— Work to complete —
Please count the lines below that contain the word "installdir", and reply with that number alone.

— Material for this task —
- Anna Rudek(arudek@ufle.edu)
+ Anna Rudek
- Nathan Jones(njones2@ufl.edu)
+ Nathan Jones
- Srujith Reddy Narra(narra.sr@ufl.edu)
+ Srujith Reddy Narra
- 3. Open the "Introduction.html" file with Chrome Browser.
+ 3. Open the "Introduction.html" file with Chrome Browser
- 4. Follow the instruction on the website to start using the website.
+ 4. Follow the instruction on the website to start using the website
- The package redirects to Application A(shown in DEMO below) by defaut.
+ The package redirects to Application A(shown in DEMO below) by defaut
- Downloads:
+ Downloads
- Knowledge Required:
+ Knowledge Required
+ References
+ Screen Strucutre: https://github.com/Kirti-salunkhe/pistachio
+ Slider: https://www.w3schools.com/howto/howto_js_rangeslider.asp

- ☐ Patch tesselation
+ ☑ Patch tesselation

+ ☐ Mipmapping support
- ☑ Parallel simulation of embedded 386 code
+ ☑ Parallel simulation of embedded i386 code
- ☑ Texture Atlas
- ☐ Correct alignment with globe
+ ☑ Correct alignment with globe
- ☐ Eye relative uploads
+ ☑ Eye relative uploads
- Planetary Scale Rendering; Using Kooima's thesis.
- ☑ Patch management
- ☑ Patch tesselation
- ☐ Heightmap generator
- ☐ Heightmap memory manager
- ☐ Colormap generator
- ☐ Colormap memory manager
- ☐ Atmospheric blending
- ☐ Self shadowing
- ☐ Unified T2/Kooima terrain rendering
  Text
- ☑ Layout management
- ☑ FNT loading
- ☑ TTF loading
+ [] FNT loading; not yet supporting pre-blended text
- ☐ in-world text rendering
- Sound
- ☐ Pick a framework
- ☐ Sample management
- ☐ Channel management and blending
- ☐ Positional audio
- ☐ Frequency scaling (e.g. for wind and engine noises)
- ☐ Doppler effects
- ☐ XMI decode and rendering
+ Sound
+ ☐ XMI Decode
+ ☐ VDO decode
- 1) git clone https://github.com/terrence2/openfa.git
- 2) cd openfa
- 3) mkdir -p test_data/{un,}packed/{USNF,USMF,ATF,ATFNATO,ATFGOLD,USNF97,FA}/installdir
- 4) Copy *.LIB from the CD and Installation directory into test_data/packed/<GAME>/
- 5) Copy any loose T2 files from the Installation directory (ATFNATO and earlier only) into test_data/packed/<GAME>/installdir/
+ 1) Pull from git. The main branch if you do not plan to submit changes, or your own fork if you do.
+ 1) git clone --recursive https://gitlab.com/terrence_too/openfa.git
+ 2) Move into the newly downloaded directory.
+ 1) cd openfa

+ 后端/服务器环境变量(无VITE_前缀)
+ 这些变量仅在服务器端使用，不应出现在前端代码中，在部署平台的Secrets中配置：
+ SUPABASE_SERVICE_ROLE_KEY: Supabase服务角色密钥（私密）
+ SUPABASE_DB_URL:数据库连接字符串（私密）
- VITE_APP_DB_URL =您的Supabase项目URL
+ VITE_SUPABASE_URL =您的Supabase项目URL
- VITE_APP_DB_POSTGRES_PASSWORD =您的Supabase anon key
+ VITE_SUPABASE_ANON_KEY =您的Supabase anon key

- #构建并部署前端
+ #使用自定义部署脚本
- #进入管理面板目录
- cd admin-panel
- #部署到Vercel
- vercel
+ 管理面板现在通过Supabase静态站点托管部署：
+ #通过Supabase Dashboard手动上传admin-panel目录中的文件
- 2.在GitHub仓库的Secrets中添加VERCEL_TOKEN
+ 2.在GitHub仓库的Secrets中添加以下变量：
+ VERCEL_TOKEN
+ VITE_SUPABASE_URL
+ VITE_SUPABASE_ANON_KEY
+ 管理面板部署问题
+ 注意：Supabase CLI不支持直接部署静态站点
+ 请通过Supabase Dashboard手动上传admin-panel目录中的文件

— Result of this task —
2